[<prev] [next>] [<thread-prev] [day] [month] [year] [list]
Message-ID: <CANLsYkzx7aO8deFk2a0iZ4jEoLheM7rzbBQFOpL6aj6taPi_AQ@mail.gmail.com>
Date: Thu, 8 Jun 2017 12:23:39 -0600
From: Mathieu Poirier <mathieu.poirier@...aro.org>
To: Leo Yan <leo.yan@...aro.org>
Cc: Will Deacon <will.deacon@....com>,
Suzuki K Poulose <suzuki.poulose@....com>,
"linux-kernel@...r.kernel.org" <linux-kernel@...r.kernel.org>,
"linux-arm-kernel@...ts.infradead.org"
<linux-arm-kernel@...ts.infradead.org>,
Mike Leach <mike.leach@...aro.org>,
Chunyan Zhang <zhang.chunyan@...aro.org>
Subject: Re: [PATCH v1 0/4] coresight: support panic dump functionality
On 3 June 2017 at 08:42, Leo Yan <leo.yan@...aro.org> wrote:
> ### Introduction ###
Good day Leo,
>
> Embedded Trace Buffer (ETB) provides on-chip storage of trace data,
> usually has buffer size from 2KB to 8KB. These data has been used for
> profiling and this has been well implemented in coresight driver.
>
> This patch set is to explore ETB RAM data for postmortem debugging.
> We could consider ETB RAM data is quite useful for postmortem debugging,
> especially if the hardware design with local ETB buffer (ARM DDI 0461B)
> chapter 1.2.7. 'Local ETF', with this kind design every CPU has one
> dedicated ETB RAM. So it's quite handy that we can use alive CPU to help
> dump the hang CPU ETB RAM. Then we can quickly get to know what's the
> exact execution flow before its hang.
>
> Due ETB RAM buffer has small size, if all CPUs shared one ETB buffer
> then the trace data for causing error is easily to be overwritten by
> other PEs; but even so sometimes we still have chance to go through the
> trace data to assist debugging panic issues.
>
> ### Implementation ###
>
> Firstly we need provide a unified APIs for panic dump functionality, so
> it can be easily extended to enable panic dump for multiple drivers.
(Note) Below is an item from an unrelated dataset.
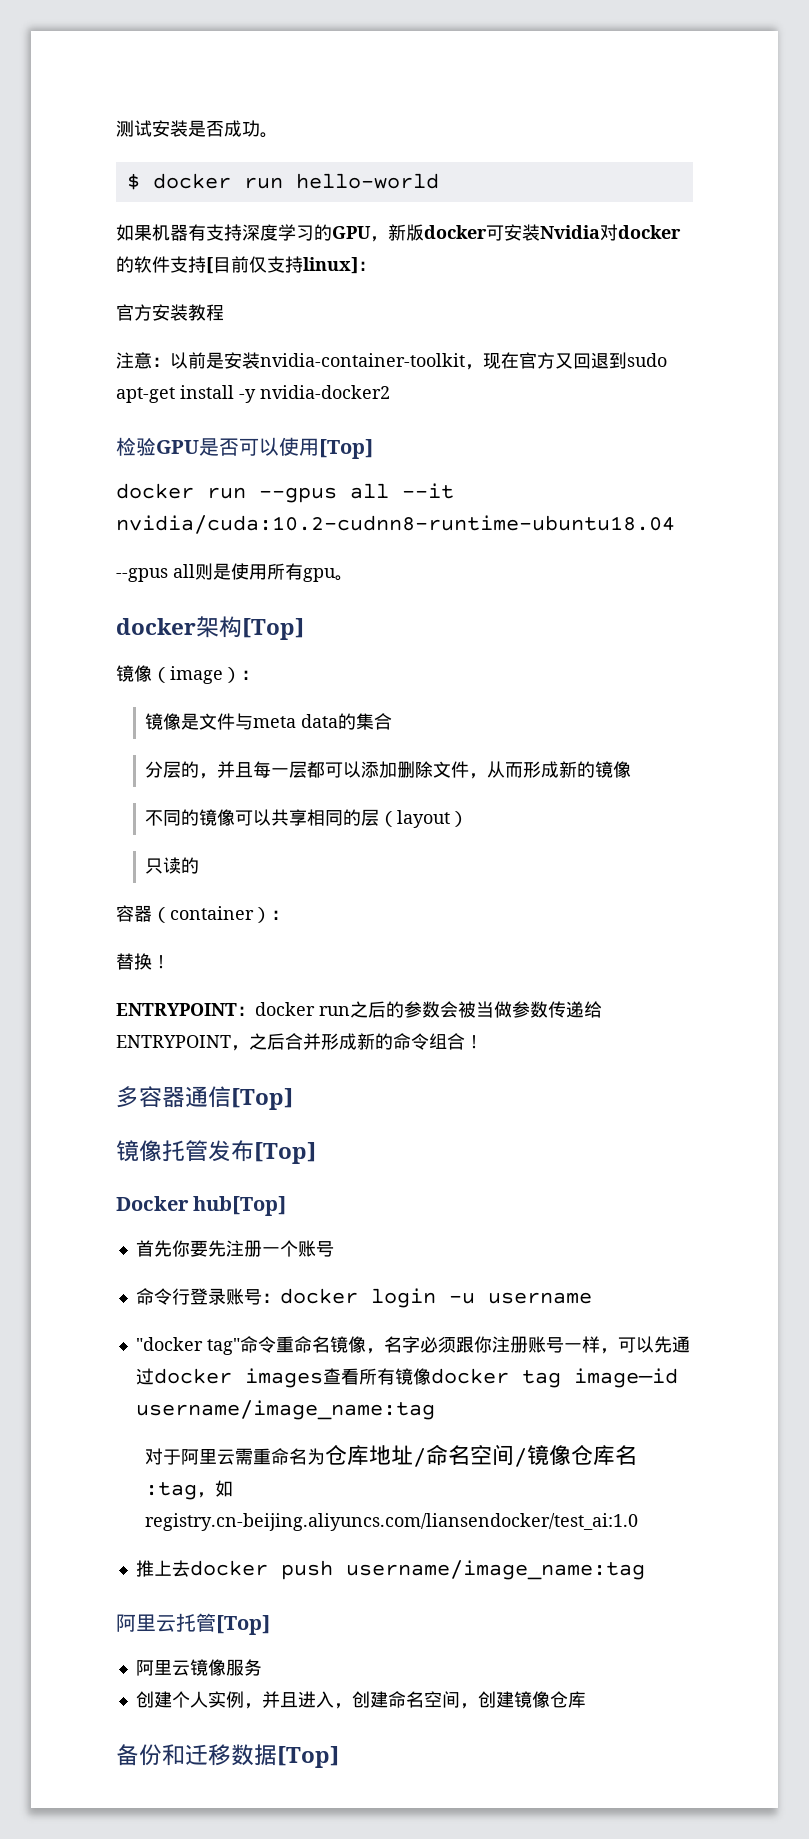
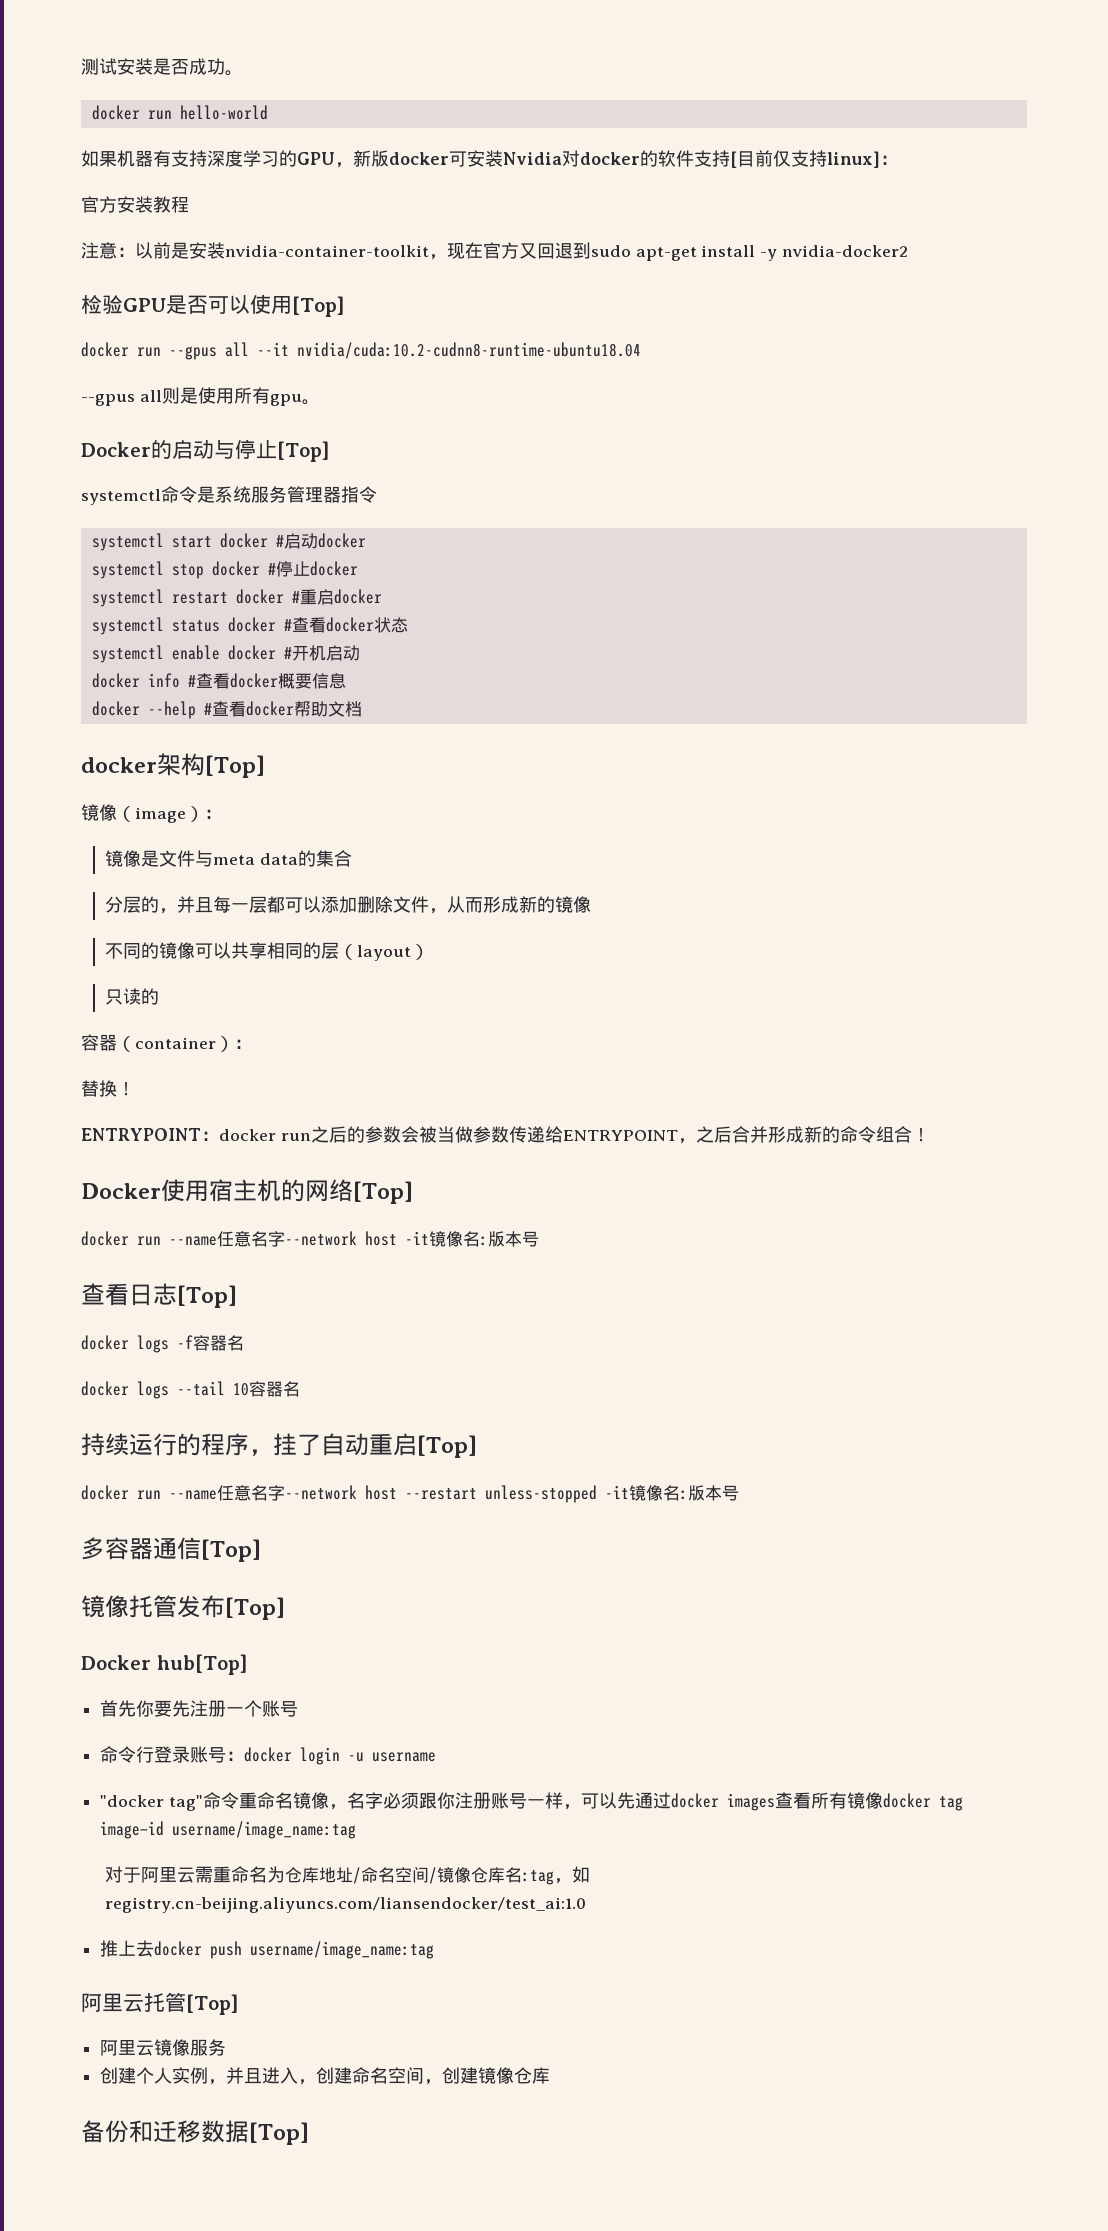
[126,173,140,190] $ -> (243, 73) none
(353, 578) none -> [81,439,329,462] [81,486,377,505] [91,533,366,551] [91,561,358,579] [91,589,382,607] [91,617,408,635] [91,645,360,663] [91,673,346,689] [91,701,362,719] // Docker的启动与停止[Top] // systemctl命令是系统服务管理器指令 // systemctl start docker #启动docker // systemctl stop docker #停止docker // systemctl restart docker #重启docker // systemctl status docker #查看docker状态 // systemctl enable docker #开机启动 // docker info #查看docker概要信息 // docker --help #查看docker帮助文档
(483, 1042) none -> [81,1179,413,1204] [81,1231,539,1247] [81,1283,237,1308] [81,1335,244,1353] [81,1381,300,1399] [81,1433,477,1458] [81,1485,739,1503] // Docker使用宿主机的网络[Top] // docker run --name任意名字--network host -it镜像名:版本号 // 查看日志[Top] // docker logs -f容器名 // docker logs --tail 10容器名 // 持续运行的程序，挂了自动重启[Top] // docker run --name任意名字--network host --restart unless-stopped -it镜像名:版本号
This
> is finished by patch 0001, it registers panic notifier, and provide the
> general APIs {coresight_add_panic_cb|coresight_del_panic_cb} as helper
> functions so any coresight device can add into dump list or delete itself
> as needed.
>
> Generally all the panic dump specific stuff are related to the sinks
> devices, so this initial version code it only supports sink devices; and
> Patch 0002 is to add and remove panic callback for sink devices.
>
> Patch 0003 and 0004 are to add panic callback functions for tmc and etb10
> drivers; so these two drivers can save specific trace data when panic
> happens.
>
> NOTE: patch 0003 for tmc driver panic callback which has been verified on
> Hikey board. patch 0004 for etb10 has not been tested due lack hardware
> in hand.
>
> ### Usage ###
On top of my comments in the patches I think this section is
interesting and worth its own text file under Documentation. We
already have coresight.txt and coresight-cpu-debug.txt... As such I
suggest you add a new "coresight" directory under Documentation/trace
and move coresight.txt and coresight-cpu-debug.txt there. Once that
is done you can add coresight-panic-dump.txt there.
>
> Below are the example for how to use panic dump functionality on 96boards
> Hikey, the brief flow is: when the panic happens the ETB panic callback
> function saves trace data into memory, then relies on kdump to use
> recovery kernel to save DDR content as kernel core dump file; after we
> transfer kernel core dump file from board to host PC, use 'crash' tool to
> extract the coresight ETB trace data; finally we can use python script
> to generate perf format compatible file and use 'perf' to output the
> readable execution flow.
>
> - Save trace data into memory with kdump on Hikey:
>
> ARM64's kdump supports to use the same kernel image both for main
> kernel and dump-capture kernel; so we can simply to load dump-capture
> kernel with below command:
> ./kexec -p vmlinux --dtb=hi6220-hikey.dtb --append="root=/dev/mmcblk0p9
> rw maxcpus=1 reset_devices earlycon=pl011,0xf7113000 nohlt
> initcall_debug console=tty0 console=ttyAMA3,115200 clk_ignore_unused"
>
> Enable the coresight path for ETB device:
> echo 1 > /sys/bus/coresight/devices/f6402000.etf/enable_sink
> echo 1 > /sys/bus/coresight/devices/f659c000.etm/enable_source
> echo 1 > /sys/bus/coresight/devices/f659d000.etm/enable_source
> echo 1 > /sys/bus/coresight/devices/f659e000.etm/enable_source
> echo 1 > /sys/bus/coresight/devices/f659f000.etm/enable_source
> echo 1 > /sys/bus/coresight/devices/f65dc000.etm/enable_source
> echo 1 > /sys/bus/coresight/devices/f65dd000.etm/enable_source
> echo 1 > /sys/bus/coresight/devices/f65de000.etm/enable_source
> echo 1 > /sys/bus/coresight/devices/f65df000.etm/enable_source
>
> - After kernel panic happens, the kdump launches dump-capture kernel;
> so we need save kernel's dump file on target:
> cp /proc/vmcore ./vmcore
>
> After we download vmcore file from Hikey board to host PC, we can
> use 'crash' tool to check coresight dump info and extract trace data:
> crash vmlinux vmcore
> crash> log
> [ 37.559337] coresight f6402000.etf: invoke panic dump...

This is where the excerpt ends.